The Pearson correlation coefficient was used to measure the strength of relationship between the response variables (yield, BE, P, E, number of mushrooms, DM).

3. Results and Discussion

3.1. Mixing and Composting of Wheat Straw with Original Digestate—Experiment 1

The aim of the first experiment in this study was to investigate the effectiveness of using original digestate for cultivation and the optimization of the composting methods of Agaricus subrufescens.
Original digestate was easy to mix with all kinds of straw, and the formation of digestate lumps was avoided. No additional watering was needed at the make-up point because the non-separated, original digestate was wet enough (digestate water content varied from 556 to 705 g kg−1) to evenly cover corn stalks and gave an initial substrate moisture range from 64.1% to 78.1% at the point of inoculation (Table 2 and Table 3), which is suitable for A. subrufescens cultivation [37,38,39]. Substrate components, such as gypsum and composting inoculum, were first added to original digestate and mixed to ensure even distribution throughout the substrate mass. Substrates containing a mix of straws were made by mixing dry straws together first. The barley stalk was harder than wheat and oat and therefore harder to work with. Liquid digestate tended to drain through the stalks and was left in the mixing container. To avoid loss of digestate, composting drums were sealed with foil. However, oat tended to soak quickly and form lumps.
All substrates had good temperature development during the first phase of composting, reaching a maximum of 64 to 81 °C (Table 2). All substrates developed satisfactorily through Phase I and could be transferred to Phase II—pasteurization and conditioning (Table 2). By the end of Phase II, substrates in Experiment 2 a and b were more even in terms of moisture (73.2% to 76.9%, see Table 3), whereas substrates in Experiment 1 presented higher differences (64.1% to 78.1%). Savoie et al. [11] indicated that, in their research, high levels of NH3 of digestate based substrate forced long composting periods, over 20 days. In our study, NH3 level in all experimental substrates dropped below 10 ppm after 24 h of Phase II and could be used in cultivation experiments. The whole composting process was 12 days.

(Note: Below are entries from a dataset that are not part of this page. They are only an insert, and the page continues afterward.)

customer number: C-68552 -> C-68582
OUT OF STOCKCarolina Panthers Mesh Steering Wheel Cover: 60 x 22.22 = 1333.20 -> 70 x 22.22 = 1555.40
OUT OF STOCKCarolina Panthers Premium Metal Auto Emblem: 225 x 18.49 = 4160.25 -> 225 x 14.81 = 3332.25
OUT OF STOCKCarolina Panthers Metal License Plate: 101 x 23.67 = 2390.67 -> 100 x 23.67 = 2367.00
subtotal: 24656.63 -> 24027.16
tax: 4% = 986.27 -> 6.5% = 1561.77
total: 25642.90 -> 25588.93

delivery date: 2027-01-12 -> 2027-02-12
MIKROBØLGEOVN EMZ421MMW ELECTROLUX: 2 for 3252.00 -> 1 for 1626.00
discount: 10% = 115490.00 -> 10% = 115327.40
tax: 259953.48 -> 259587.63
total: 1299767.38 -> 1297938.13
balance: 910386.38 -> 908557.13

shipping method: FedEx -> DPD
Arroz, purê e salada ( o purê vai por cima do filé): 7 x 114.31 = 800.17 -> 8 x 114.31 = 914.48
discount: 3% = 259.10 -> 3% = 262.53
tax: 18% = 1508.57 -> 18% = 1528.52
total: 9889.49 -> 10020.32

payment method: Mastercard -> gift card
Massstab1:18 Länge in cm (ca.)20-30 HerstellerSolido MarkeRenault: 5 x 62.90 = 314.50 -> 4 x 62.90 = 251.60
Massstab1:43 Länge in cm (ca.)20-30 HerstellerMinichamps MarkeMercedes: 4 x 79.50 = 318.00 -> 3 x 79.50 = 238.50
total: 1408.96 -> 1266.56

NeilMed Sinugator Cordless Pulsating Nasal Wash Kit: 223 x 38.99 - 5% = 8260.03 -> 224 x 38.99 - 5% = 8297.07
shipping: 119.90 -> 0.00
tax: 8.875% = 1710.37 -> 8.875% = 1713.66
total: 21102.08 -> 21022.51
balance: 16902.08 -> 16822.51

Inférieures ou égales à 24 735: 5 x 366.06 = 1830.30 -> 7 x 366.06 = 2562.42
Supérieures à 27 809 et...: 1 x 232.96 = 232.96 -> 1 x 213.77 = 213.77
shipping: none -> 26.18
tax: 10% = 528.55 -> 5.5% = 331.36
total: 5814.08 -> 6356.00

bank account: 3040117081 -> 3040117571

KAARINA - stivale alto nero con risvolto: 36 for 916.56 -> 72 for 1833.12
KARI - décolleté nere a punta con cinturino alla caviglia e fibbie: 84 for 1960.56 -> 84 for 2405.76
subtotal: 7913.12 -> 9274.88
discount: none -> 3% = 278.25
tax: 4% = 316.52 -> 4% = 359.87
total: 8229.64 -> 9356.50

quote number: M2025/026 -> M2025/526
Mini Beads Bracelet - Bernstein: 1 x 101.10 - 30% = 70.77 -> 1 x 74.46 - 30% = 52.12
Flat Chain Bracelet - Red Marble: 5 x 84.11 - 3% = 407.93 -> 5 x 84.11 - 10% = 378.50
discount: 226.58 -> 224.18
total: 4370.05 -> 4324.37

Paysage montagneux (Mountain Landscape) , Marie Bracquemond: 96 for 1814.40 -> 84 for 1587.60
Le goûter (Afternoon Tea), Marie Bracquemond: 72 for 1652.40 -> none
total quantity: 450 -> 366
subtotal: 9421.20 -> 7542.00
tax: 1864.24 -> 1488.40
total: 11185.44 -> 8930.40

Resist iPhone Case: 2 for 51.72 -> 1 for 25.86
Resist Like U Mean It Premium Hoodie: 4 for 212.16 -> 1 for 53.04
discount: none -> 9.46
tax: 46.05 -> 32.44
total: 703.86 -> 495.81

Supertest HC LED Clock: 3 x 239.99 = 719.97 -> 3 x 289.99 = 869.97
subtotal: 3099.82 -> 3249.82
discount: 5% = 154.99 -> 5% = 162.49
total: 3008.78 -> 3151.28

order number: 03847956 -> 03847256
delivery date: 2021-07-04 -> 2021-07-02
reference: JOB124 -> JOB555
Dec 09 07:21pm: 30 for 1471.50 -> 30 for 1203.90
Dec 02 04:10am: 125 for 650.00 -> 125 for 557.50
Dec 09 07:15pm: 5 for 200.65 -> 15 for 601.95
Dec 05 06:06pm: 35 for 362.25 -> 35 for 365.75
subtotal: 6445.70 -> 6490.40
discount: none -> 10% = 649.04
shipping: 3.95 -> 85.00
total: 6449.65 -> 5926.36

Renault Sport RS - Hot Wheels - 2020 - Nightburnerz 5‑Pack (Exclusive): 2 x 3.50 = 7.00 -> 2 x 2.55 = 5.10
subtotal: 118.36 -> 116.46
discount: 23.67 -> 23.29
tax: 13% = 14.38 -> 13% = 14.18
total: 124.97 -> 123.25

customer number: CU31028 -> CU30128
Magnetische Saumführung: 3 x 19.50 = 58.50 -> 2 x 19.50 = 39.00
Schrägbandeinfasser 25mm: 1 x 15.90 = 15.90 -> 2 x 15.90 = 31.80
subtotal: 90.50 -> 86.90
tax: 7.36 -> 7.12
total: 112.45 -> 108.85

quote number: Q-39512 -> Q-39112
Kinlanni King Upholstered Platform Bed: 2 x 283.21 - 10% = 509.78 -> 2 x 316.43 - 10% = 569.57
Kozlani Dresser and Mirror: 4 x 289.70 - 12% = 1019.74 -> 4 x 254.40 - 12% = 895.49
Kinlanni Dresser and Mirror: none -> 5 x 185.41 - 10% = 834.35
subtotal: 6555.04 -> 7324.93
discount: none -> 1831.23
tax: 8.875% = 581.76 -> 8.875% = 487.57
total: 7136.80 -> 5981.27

The structure of the experimental mushroom compost was even in all of the four batches of Experiment 1, with the DM at inoculation ranging from 21.9% to 35.9% (Table 3).
The cultivation of Agaricus subrufescens is based on a technology adapted from the cultivation of Agaricus bisporus (button mushroom), since both mushrooms show similar behavior [40]. First, the mushroom compost must be prepared from nitrogen and carbon rich substrates, such as straw and digestate. After biogas production, the digestate is usually separated into liquid and solid fraction. Previously, Agaricus species has been successfully cultivated on straw and the solid fraction of digestate from food-waste [9,12], straw mixed with paper scraps and solid digestate [15,41]. The solid fraction of digestate contains between 30% and 40% of DM, and is rich in in fiber and nutrients [42]. The main problem with the solid fraction was mixing it again with water and straw to obtain an even, homogenous composting material without lumps of digestate [12]. The present study used original, nonseparated digestate based on dairy manure and source-separated food waste. To investigate the uniformity of the recipe and stability of the composting process in Experiment 1, four consecutive batches were prepared. Substrates were composed from the same batch of wheat straw, but different batches of digestate with slightly different DM content, ranging from 4.6% to 5.4% (Table 2). However, all substrates aimed to have initial dry matter content between ± 30% and 40% (Table 2), which was appropriate to achieve good yielding of A. subrufescens in previous studies [12,15,41].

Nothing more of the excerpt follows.